**WHAT TO WORK ON**
Since only part of the records is wanted, repeat exactly the lines from the one containing "total quantity: 14 -> 12" through the last line, both included.

══ RECORDS FOR THE EXERCISE ══

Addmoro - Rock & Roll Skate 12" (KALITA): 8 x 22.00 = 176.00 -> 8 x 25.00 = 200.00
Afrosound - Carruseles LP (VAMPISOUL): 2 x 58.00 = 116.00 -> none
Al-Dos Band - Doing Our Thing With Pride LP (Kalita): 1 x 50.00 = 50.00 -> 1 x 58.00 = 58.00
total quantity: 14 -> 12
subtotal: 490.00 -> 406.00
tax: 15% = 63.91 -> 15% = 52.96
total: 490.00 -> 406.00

═══

**RESPONSE TO THE TASK**
total quantity: 14 -> 12
subtotal: 490.00 -> 406.00
tax: 15% = 63.91 -> 15% = 52.96
total: 490.00 -> 406.00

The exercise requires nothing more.